18/05/2010 – De Vriendt 1

Licenciée et agrégée en Philologie romane, Isabelle De Vriendt a enseigné douze ans dans une école à pédagogie active de Bruxelles, l’Ecole Decroly. Elle y a développé une réflexion sur la pédagogie participative en la vivant, pour la poursuivre dans l’éducation non formelle, en travaillant comme détachée pédagogique au Centre d’Information et de Documentation pour Jeunes, une fédération de centres d’information de la Communauté française (www.cidj.be). Elle y a créé plusieurs outils de sensibilisation : Racismes et discriminations (2004), dossier et fiches d’animation axés sur les mécanismes qui mènent aux discriminations,  et Une place à prendre (2006), jeu de rôle pour sensibiliser les jeunes à la participation citoyenne au niveau communal.

Isabelle De Vriendt travaille à l’asbl Flora (www.florainfo.be) depuis 2008, et réalise avec les formateurs-trices et les femmes en insertion socioprofessionnelle un nouvel outil de sensibilisation à la participation citoyenne (titre provisoire : Du « Je » au « Nous »/Van « Ik » naar « Wij »), et cela en suivant une méthodologie basée sur la co-construction des savoirs. Cet outil est financé par le Fonds d’Impulsion à la Politique des Immigrés. Elle est également chargée d’un projet subsidié par le Fonds social européen, Forum Insertion et Genre, qui vise à favoriser et à soutenir les associations d’insertion socioprofessionnelle et leurs publics.

Analyse genrée de la crise sociétale ou comment comprendre l’impact de la crise sur les femmes ?

A priori, ce sont les hommes qui sont victimes de la crise, et c’est cette image qui est visible, dans les médias, dans les entreprises et dans la rue. Pourtant, même si, dans certains secteurs, ce sont les hommes qui sont directement touchés par la crise, celle-ci a également un impact sur les femmes, dans le sens où les secteurs traditionnellement féminins sont touchés par une concurrence plus grande. Le fait que les femmes soient ainsi touchées par la crise n’est qu’un élément parmi d’autres qui soulignent les mécanismes structurels du marché de l’emploi.

Pour mieux comprendre ces mécanismes structurels, il s’agit de développer une analyse genrée du travail : comment s’organise la répartition des rôles dans la société ? Comment ces rôles sont-ils valorisés ? Un cadre d’analyse a été développé par l’asbl Flora avec et sur la base du vécu des femmes peu scolarisées (recherche JUMP effectuée par l’asbl Flora et le Service de l’Egalité des Chances du Ministère de l’Emploi et du Travail) : il s’agit de mettre en évidence les 4 types de travail nécessaires au bon fonctionnement d’une société (travail productif, travail pour soi, travail social et travail de soin), avec l’objectif de trouver un équilibre, véritable travail en soi. Et trouver un équilibre, c’est aussi sortir des mécanismes d’exclusion liés au système sociétal.

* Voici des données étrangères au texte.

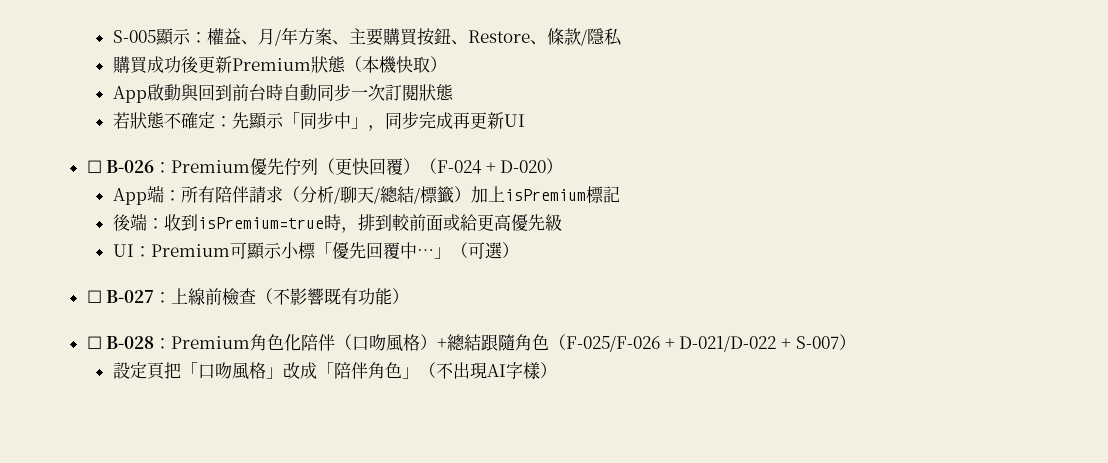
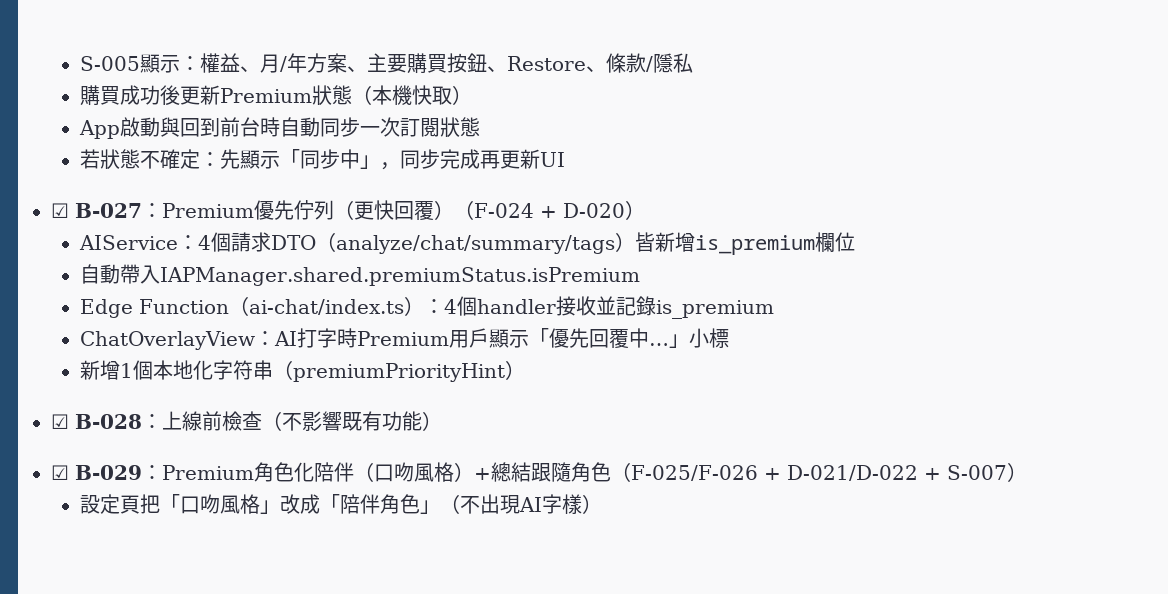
- ☐ B-026：Premium優先佇列（更快回覆）（F-024 + D-020）
+ ☑ B-027：Premium優先佇列（更快回覆）（F-024 + D-020）
- App端：所有陪伴請求（分析/聊天/總結/標籤）加上isPremium標記
- 後端：收到isPremium=true時，排到較前面或給更高優先級
- UI：Premium可顯示小標「優先回覆中…」（可選）
- ☐ B-027：上線前檢查（不影響既有功能）
+ AIService：4個請求DTO（analyze/chat/summary/tags）皆新增is_premium欄位
+ 自動帶入IAPManager.shared.premiumStatus.isPremium
+ Edge Function（ai-chat/index.ts）：4個handler接收並記錄is_premium
+ ChatOverlayView：AI打字時Premium用戶顯示「優先回覆中…」小標
+ 新增1個本地化字符串（premiumPriorityHint）
+ ☑ B-028：上線前檢查（不影響既有功能）
- ☐ B-028：Premium角色化陪伴（口吻風格）+總結跟隨角色（F-025/F-026 + D-021/D-022 + S-007）
+ ☑ B-029：Premium角色化陪伴（口吻風格）+總結跟隨角色（F-025/F-026 + D-021/D-022 + S-007）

Or, la crise financière a des implications dans  l’économie et dans le social, avec une survalorisation du travail productif au détriment des autres types de travail. Au sein de ce déséquilibre, les femmes et les personnes d’origine étrangère sont défavorisées : une économie financière sera ‘productive’ (en terme de profit) si elle utilise des gens qui sont exclusivement disponibles pour le travail productif et ne ‘perdent’ pas leur temps à d’autres formes de travail. Les personnes fragilisées le sont encore plus maintenant que le secteur financier et économique est mis à mal. Ce n’est pas un hasard si les reportages sur l’endettement des femmes se multiplient. La tendance est à la culpabilisation plutôt qu’à la mise en évidence des facteurs qui mènent les femmes à l’endettement et, plus globalement, des éléments d’un modèle socio-économique qui crée de l’exclusion.

Paradoxalement, c’est aussi au niveau du secteur de l’insertion socioprofessionnelle que certains groupes, dont celui des femmes précarisées, sont touchés. A Bruxelles particulièrement, la demande de formation se fait de plus en plus pressante. Le risque d’une telle demande, face à une offre insuffisante est que les associations d’insertion elles-mêmes soient des lieux d’exclusion pour les personnes les plus fragiles. Ce risque est d’autant plus  important que les pouvoirs subsidiants imposent aux associations des résultats quantitatifs quant à la mise à l’emploi des personnes en insertion.

Ces mêmes associations sont donc elles-mêmes soumises à une logique productive, sans reconnaissance du travail social qu’elles réalisent. Les pouvoirs subsidiants forcent ainsi les associations à collaborer à la croissance du fossé social, alors que leur mission première est d’y remédier… Mettre en évidence les paradoxes d’un fonctionnement est la première étape d’une construction d’une société égalitaire.